**Problem statement**
The range runs from the line containing "10 to 14 years | Male: 5 -> 10" to the last line of the entries. Restate those lines word for word, without the pictures.

**Extracted entries**
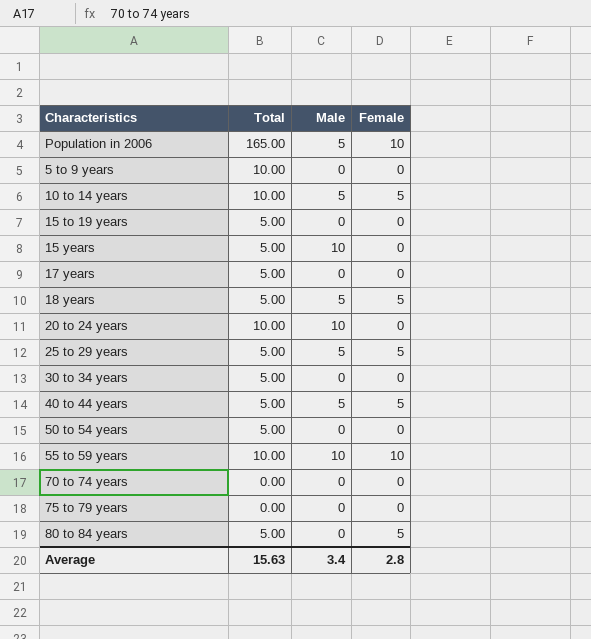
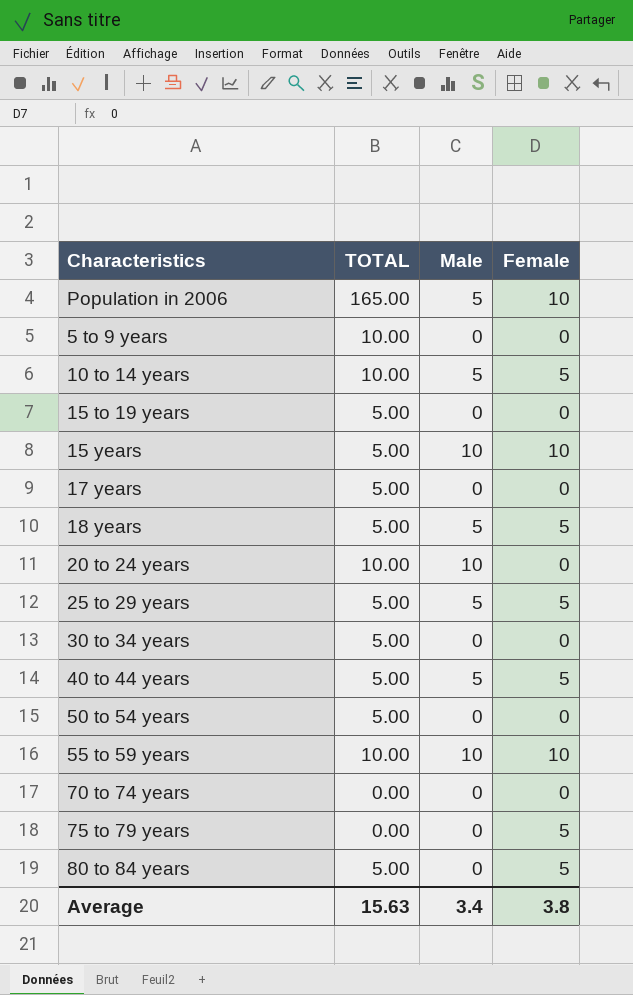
column name: Total -> TOTAL
15 years | Female: 0 -> 10
75 to 79 years | Female: 0 -> 5
Average | Female: 2.8 -> 3.8

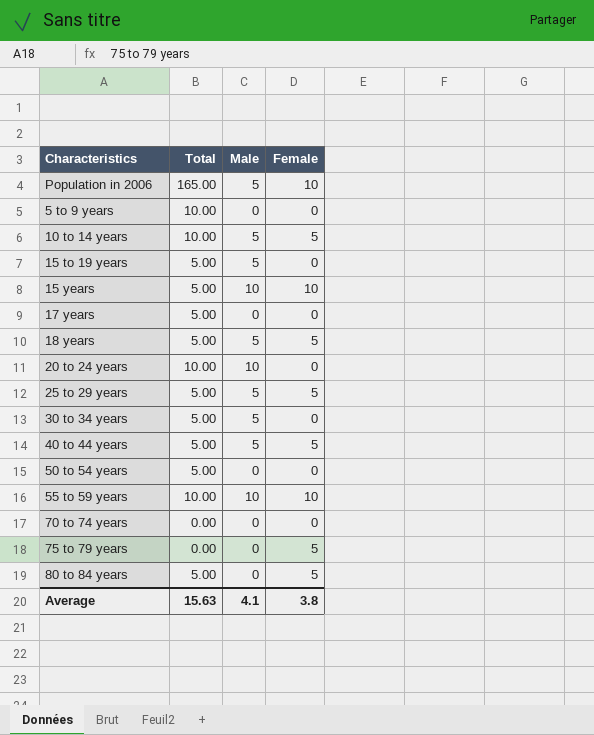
column name: TOTAL -> Total
15 to 19 years | Male: 0 -> 5
30 to 34 years | Male: 0 -> 5
Average | Male: 3.4 -> 4.1

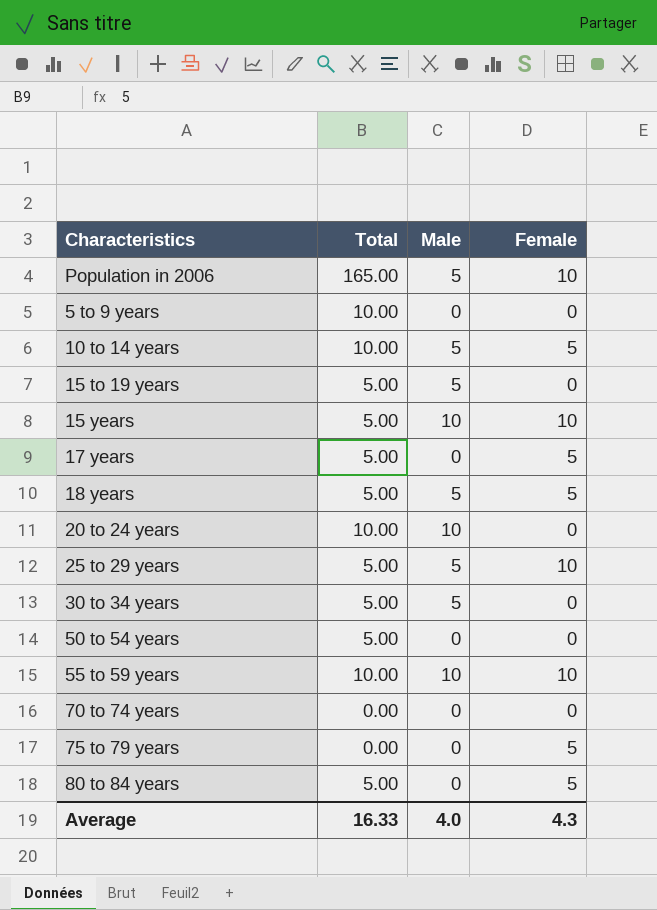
row 40 to 44 years: 5.00 | 5 | 5 -> none
17 years | Female: 0 -> 5
25 to 29 years | Female: 5 -> 10
Average | Total: 15.63 -> 16.33
Average | Male: 4.1 -> 4.0
Average | Female: 3.8 -> 4.3

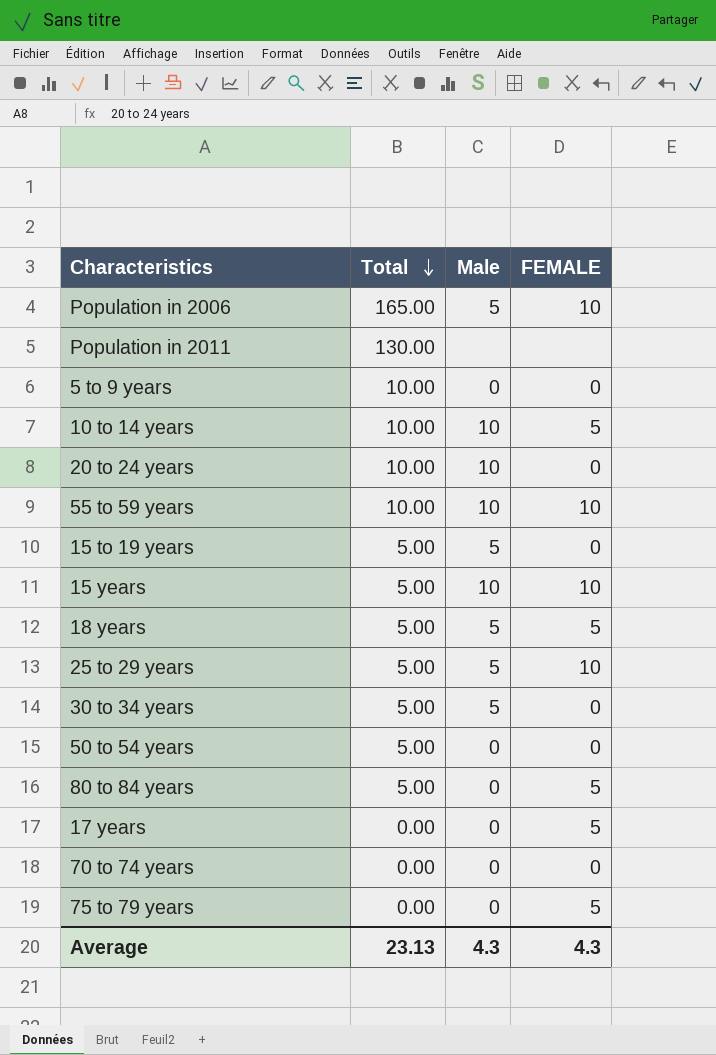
row order: none -> Total descending
column name: Female -> FEMALE
row Population in 2011: none -> 130.00 | none | none
10 to 14 years | Male: 5 -> 10
17 years | Total: 5.00 -> 0.00
Average | Total: 16.33 -> 23.13
Average | Male: 4.0 -> 4.3

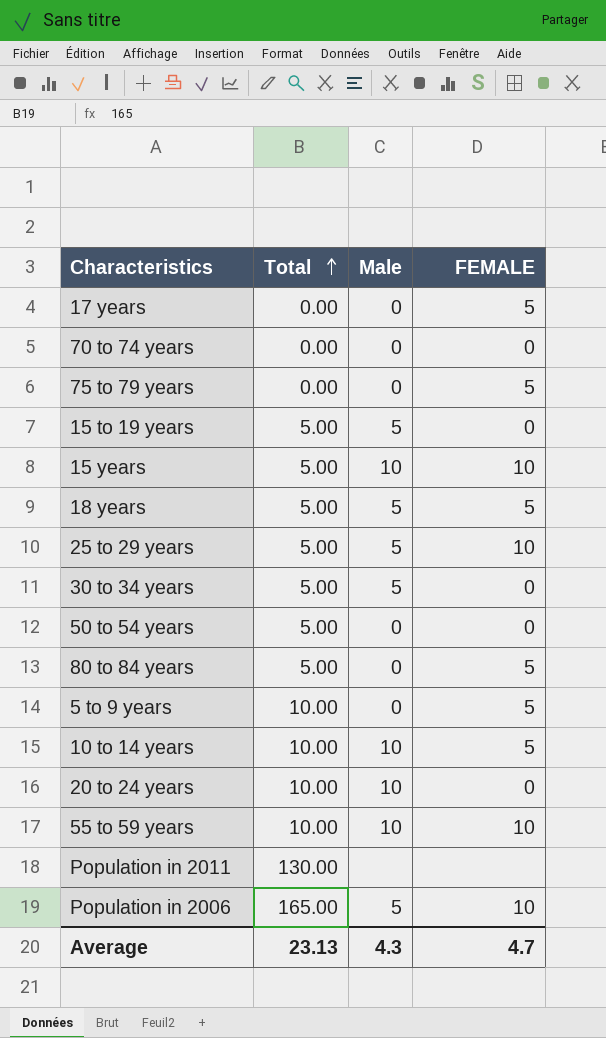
row order: Total descending -> Total ascending
5 to 9 years | FEMALE: 0 -> 5
Average | FEMALE: 4.3 -> 4.7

**Result of the exercise**
10 to 14 years | Male: 5 -> 10
17 years | Total: 5.00 -> 0.00
Average | Total: 16.33 -> 23.13
Average | Male: 4.0 -> 4.3

row order: Total descending -> Total ascending
5 to 9 years | FEMALE: 0 -> 5
Average | FEMALE: 4.3 -> 4.7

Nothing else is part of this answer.